Testing, testing, 1 , 2, 3

by plf515

Community

(This content is not subject to review by Daily Kos staff prior to publication.)

Tuesday, Apr. 11, 2006 Tuesday, Apr. 11, 2006 at 7:22:24pm PDT

There's a lot of talk these days about testing, fairness, and education. A lot of this relates to the field known as psychometrics. Since it seems like some of this is relevant to some people here, and since that's what I got my PhD in, I thought I'd share some thoughts. A gentle introduction to the field, if you will. So, if you will, join on the flip, and if you won't, then I'll see you on other diearies.

Any measurement of any quality - weight, income, intelligence, scholoastic aptitude, whatever - has certain qualities that can be used to judge how good a measurement it is. Three that are of concern to psychometricians are relibability, validity, and bias.

Reliability is whether measure is accurate and conssitent.
The most common ways to assess reliability are test-retest reliability and split-half reliability. Test-retest means you give the same test (or measure) to the same people more than once, and see how similar their scores are. Split-half means you divide the items on a test into two parts, and see if the two parts have similar scores.
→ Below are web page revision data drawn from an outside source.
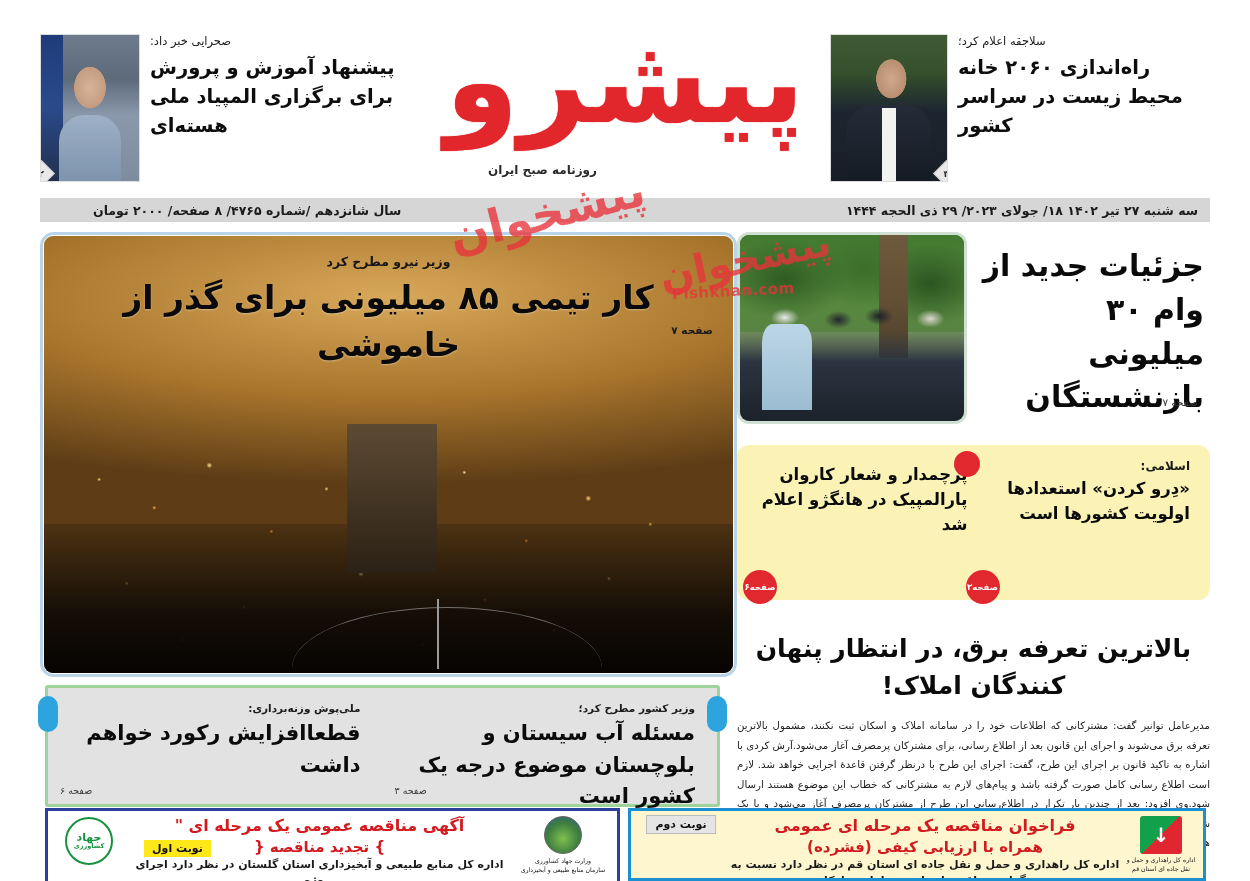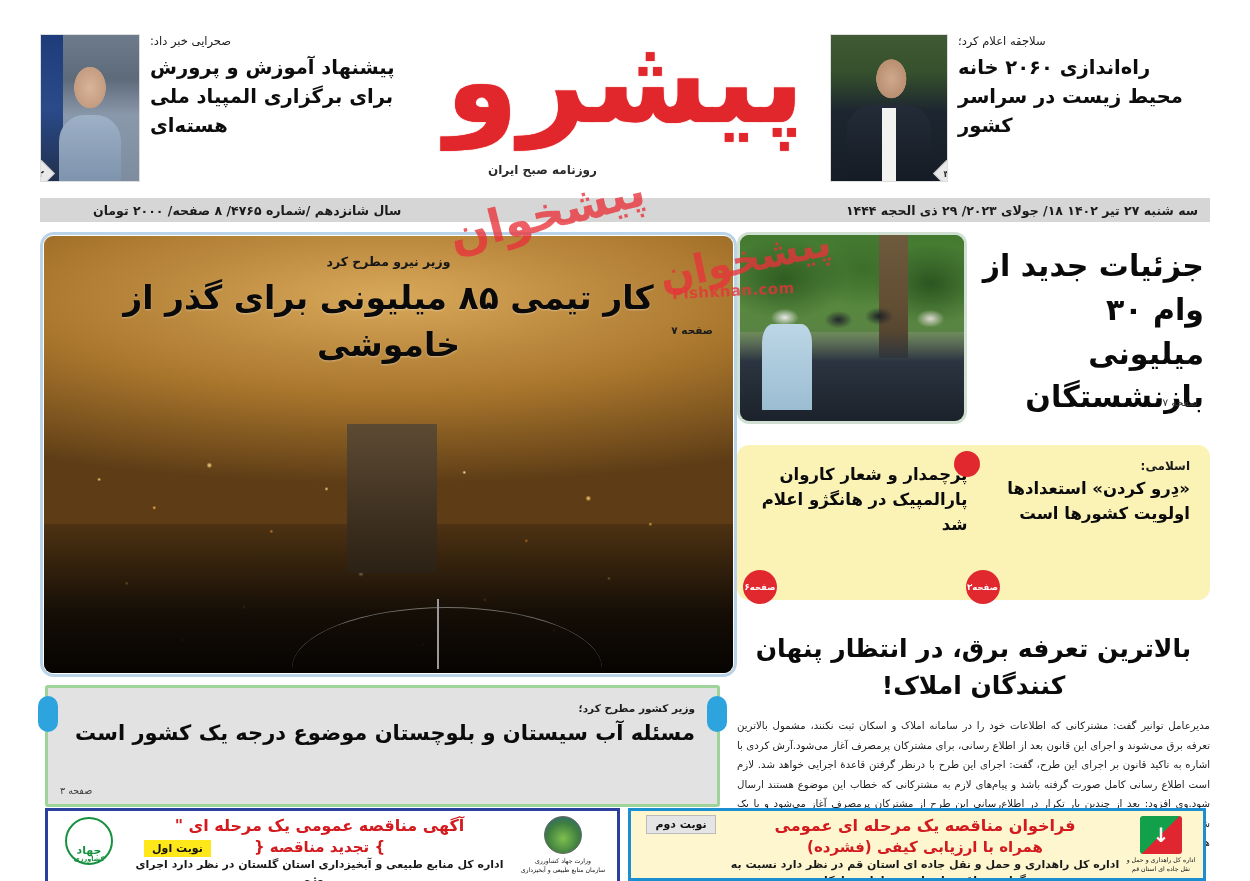--- a/index.html
+++ b/index.html
@@ -446,6 +446,11 @@
         <div class="gb-head">مسئله آب سیستان و بلوچستان موضوع درجه یک کشور است</div>
         <div class="gb-pageref">صفحه ۳</div>
       </div>
+      <div class="gb-col">
+        <div class="gb-kicker">ملی‌پوش وزنه‌برداری:</div>
+        <div class="gb-head">قطعاافزایش رکورد خواهم داشت</div>
+        <div class="gb-pageref">صفحه ۶</div>
+      </div>
       <div class="blue-tab" style="left:-10px;"></div>
     </div>
   </div>

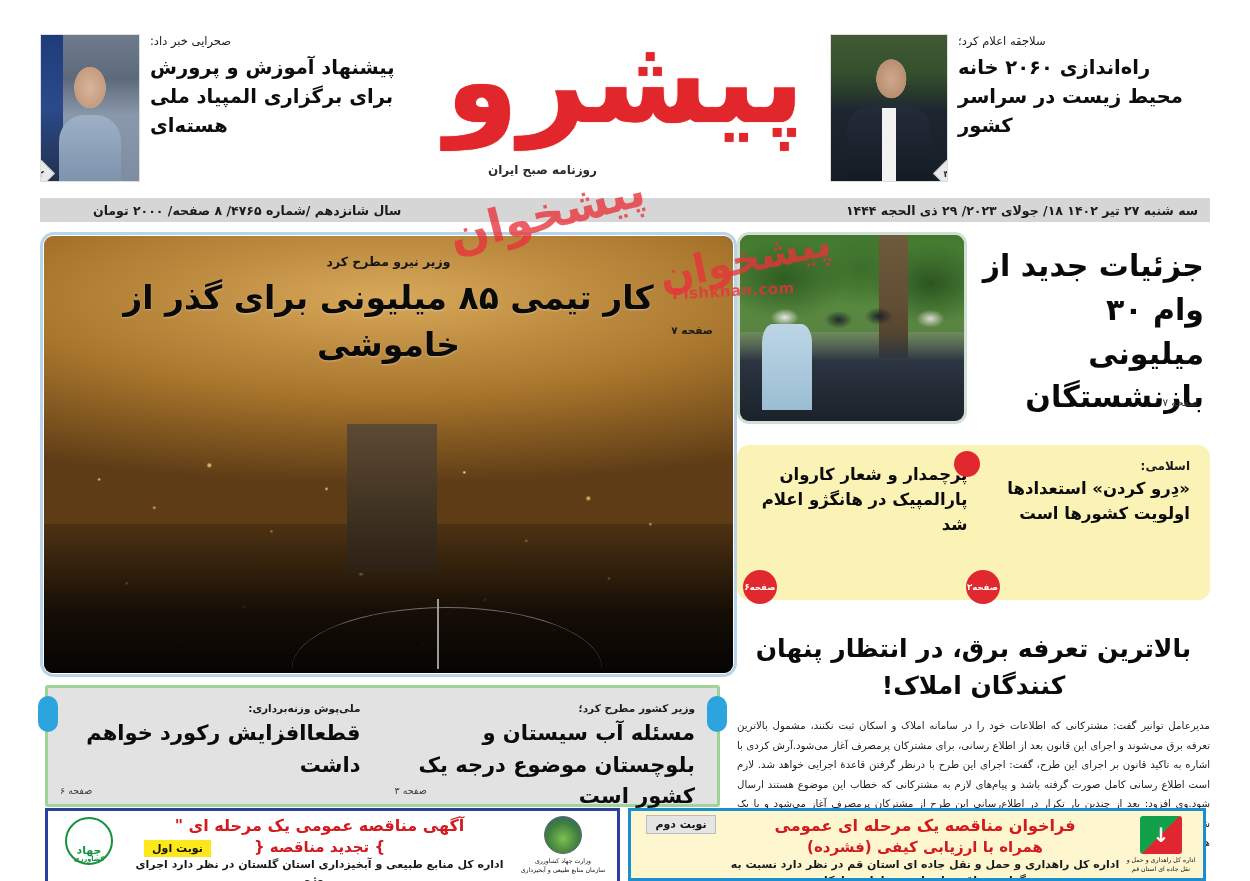--- a/index.html
+++ b/index.html
@@ -295,7 +295,7 @@
   }
   .seal {
     width: 48px; height: 48px; border-radius: 50%;
-    border: 2px solid #16913f; display:flex; align-items:center; justify-content:flex-end;
+    border: 2px solid #16913f; display:flex; align-items:center; justify-content:center;
     flex-direction: column; color:#16913f; font-weight:bold;
   }
   .seal .s1 { font-size: 11px; line-height:1; }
Validity is whether it measures what you think it measures. Although there are lots of types, they boil down to two sorts of things: Face validity - does the measure seem right? and all the other kinds, which all involve seeing whether the measure is related to things you think it should be, and not related to things it shouldn't be.

Bias is systematic over- or under-estimation.

For something like weight, this is relatively straightforward. Step on a scale. Get off. Step back on. Do the numbers match? Are they close? That's a measure of reliability. (split half reliability isn't really meaningful here). If you add a weight tot he scale, do the numbers go up? Do things that seem bigger and heavier weigh more than things that seem smaller and lighter? Do you weigh more with your clothes on than naked? More after a big meal than before? All those are signs of validity. OTOH, if your weight changes when you touch your nose, that's not so good.

Bias would mean that a scale consistently over-estimated or underestimated your weight. If three scalce say you weigh 120 pounds, and another says you weigh 130, amd there are similar differences for other people, then at least one is biased.

When it comes to things like intelligence or scholastic aptitude, though, things are murky. They are also controversial. This combination is hardly one to lead to senseible debate! For intelligence, in fact, things are so murky that they might as well be statements by George Bush.

Why? Well, for intelligence no one knows what it means. There's no agreed upon definition. So, does IQ measure intelligence? Well, if you tell me what intelligence is, I will tell you if IQ measures it. I will say, though, that IQ seems to be related to something that most people seem to think of as intelligence. In general. But if you had a 10 minute conversation with 10 people who had IQs of 140, 10 with IQs of 100, and 10 with IQs of 60, you'd probably be able to guess which is which. And IQ tests are at least moderately reliabile (not nearly as reliable as bathroom scales, but better than tea leaves or astrology), so they are measuring something.

For scholastic aptitude, things are a little better. We have at least some idea what we mean by that. It has something to do with getting good grades. But not exactly, becuase it is APTITUDE, and isn't intended to measure desire, or time availability, or a dozen other things.
But there's a bigger problem with assessing the validity of SATs - which colllege you go to is determined in part by your SAT score, and what grades you get is determined in part by which college you go to. There are ways around this, in particular, there's a statistical technique called hierarchical linear models (aka mixed models, random effect models, and several other terms) that seems promising. I have, however, seen no studies using this method for SATs and college grades.

There's even MORE to the problem, because the SATs might be more valid for some people than for others. In particular, people with various disabilities (blindness, deafness, and various learning disabilities) may be measured less validly than more typical people.

SATs, like IQs, are at least somewhat reliable.

The real controversy comes in with regard to bias. Some groups, in particular certain racial and ethnic groups, do worse on IQs and SATs than other groups. That's just a fact, and it's not controversial. What is blazingly controversial is why these differences exist. Part of it is due to factors that correlate with race - Number of siblings, parental income, parental education, likelihood of one- versus two- parents in the home. But, AFAIK, some difference still persist, and no one is sure why. I certainly don't know.

But another part of the controversy is whether SATs should be used for college admission, given the above. Well, the real problem here is what to use instead. Typical choices are high school grades, college entrance essays, and interviews. The problem is, these other methods are even more biased than SATs. And interviews have MUCH lower reliabilities than SATs.

I don;'t have any answers, but I hope this at least illuminates the questions.